- Date: August 5–11
- Edition: 3rd
- Category: Tier IV
- Draw: 32S / 16D
- Prize money: $150,000
- Surface: Hard / outdoor
- Location: Albuquerque, New Mexico, United States
- Venue: Albuquerque Tennis Complex

Champions

Singles
- Gigi Fernández

Doubles
- Katrina Adams / Isabelle Demongeot
- ← 1990 · Virginia Slims of Albuquerque

= 1991 Virginia Slims of Albuquerque =

The 1991 Virginia Slims of Albuquerque was a women's tennis tournament played on outdoor hard courts at the Albuquerque Tennis Complex in Albuquerque, New Mexico, in the United States that was part of the Tier IV category of the 1991 WTA Tour.
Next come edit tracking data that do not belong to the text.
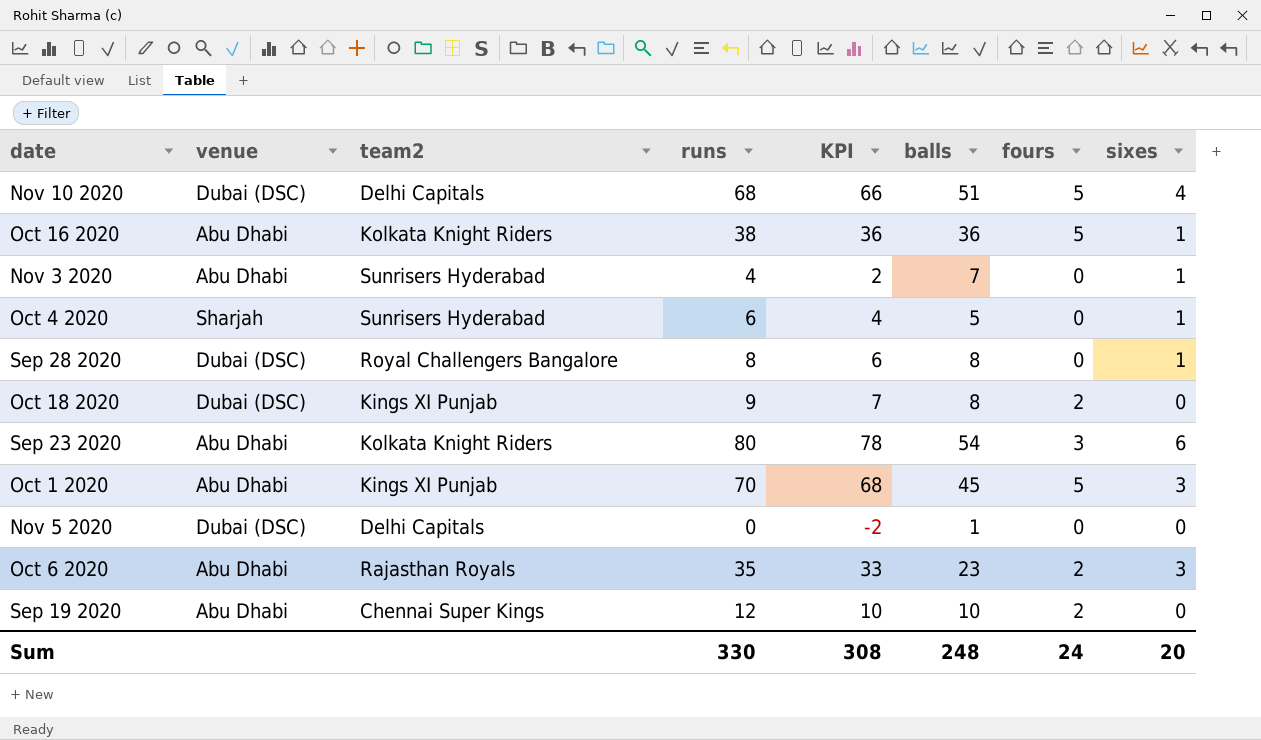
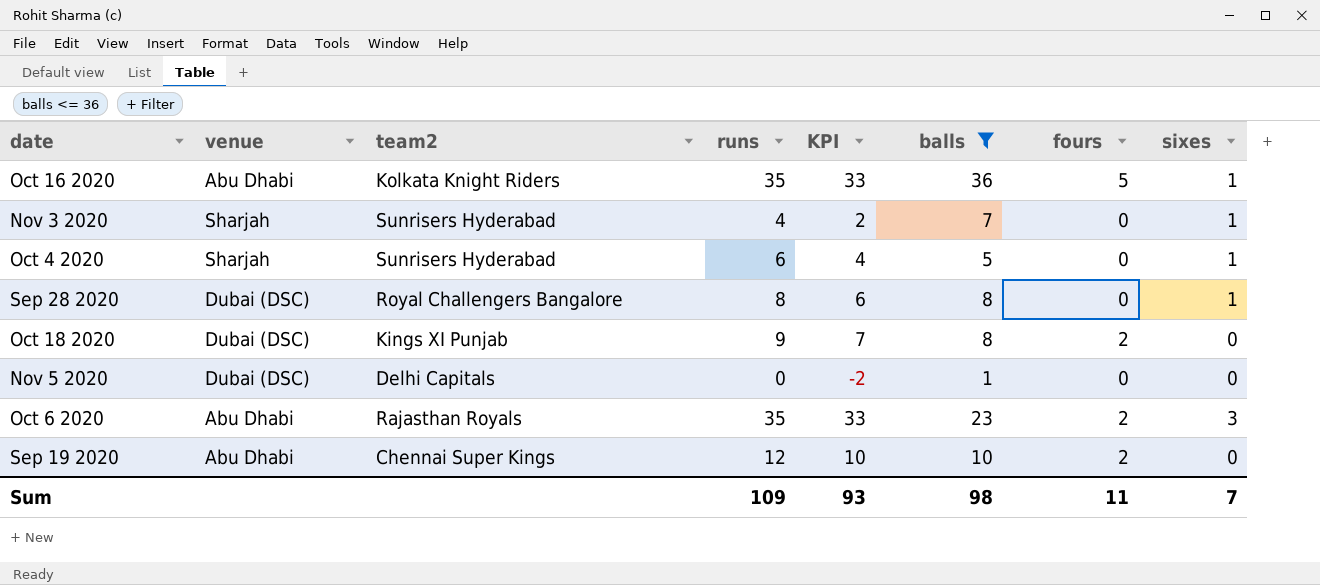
filter: none -> balls <= 36
Oct 16 2020 | runs: 38 -> 35
Oct 16 2020 | KPI: 36 -> 33
Nov 3 2020 | venue: Abu Dhabi -> Sharjah
Sum | runs: 330 -> 109
Sum | KPI: 308 -> 93
Sum | balls: 248 -> 98
Sum | fours: 24 -> 11
Sum | sixes: 20 -> 7

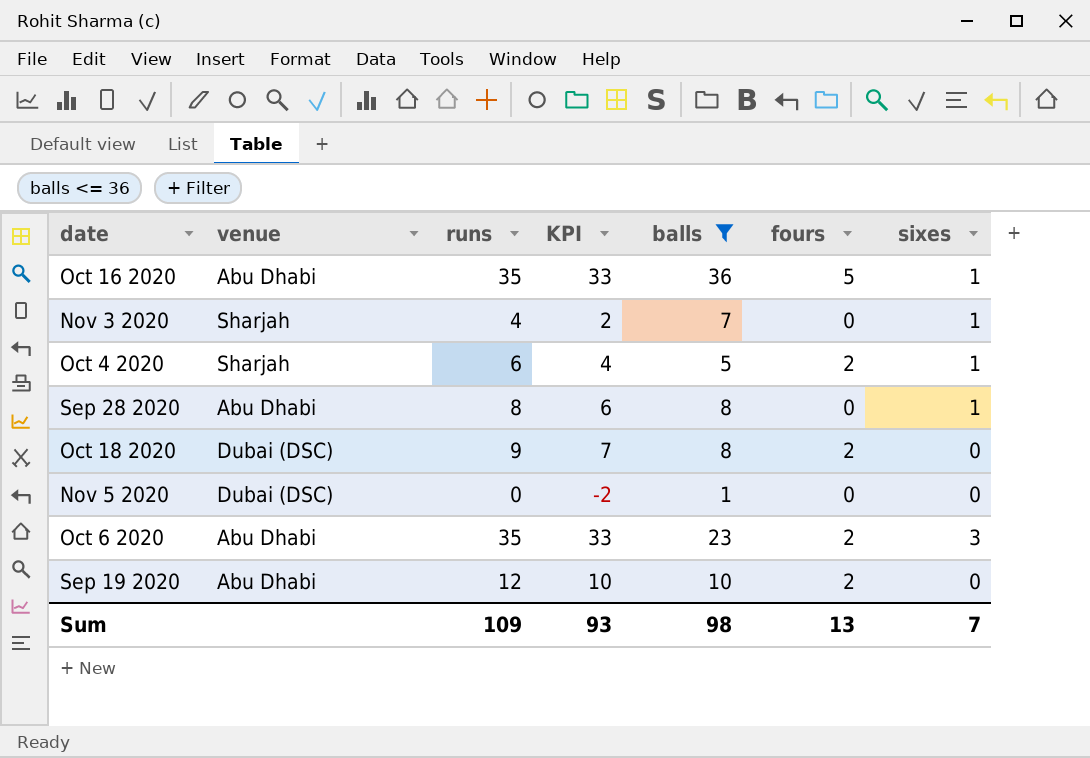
column team2 | position: 3 -> none
Oct 4 2020 | fours: 0 -> 2
Sep 28 2020 | venue: Dubai (DSC) -> Abu Dhabi
Sum | fours: 11 -> 13

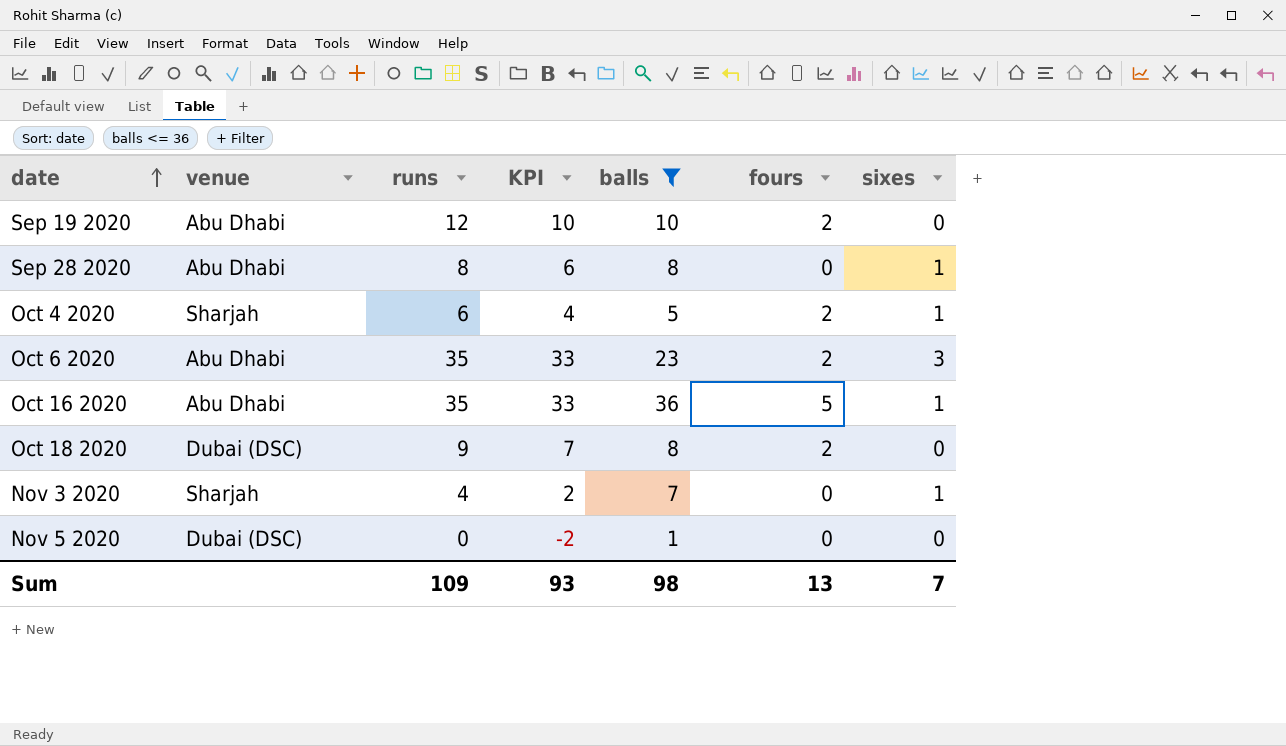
row order: none -> date ascending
It was the third and last edition of the tournament and was held from August 5 through August 11, 1991. Second-seeded Gigi Fernández won the singles title.

==Finals==
===Singles===

USA Gigi Fernández defeated FRA Julie Halard 6–0, 6–2
- It was Fernández's only singles title of the year and the 2nd and last of her career.

===Doubles===

USA Katrina Adams / FRA Isabelle Demongeot defeated Lise Gregory / USA Peanut Louie Harper 6–7^{(2–7)}, 6–4, 6–3
- It was Adams' 1st doubles title of the year and the 12th of her career. It was Demongeot's only doubles title of the year and the 5th of her career.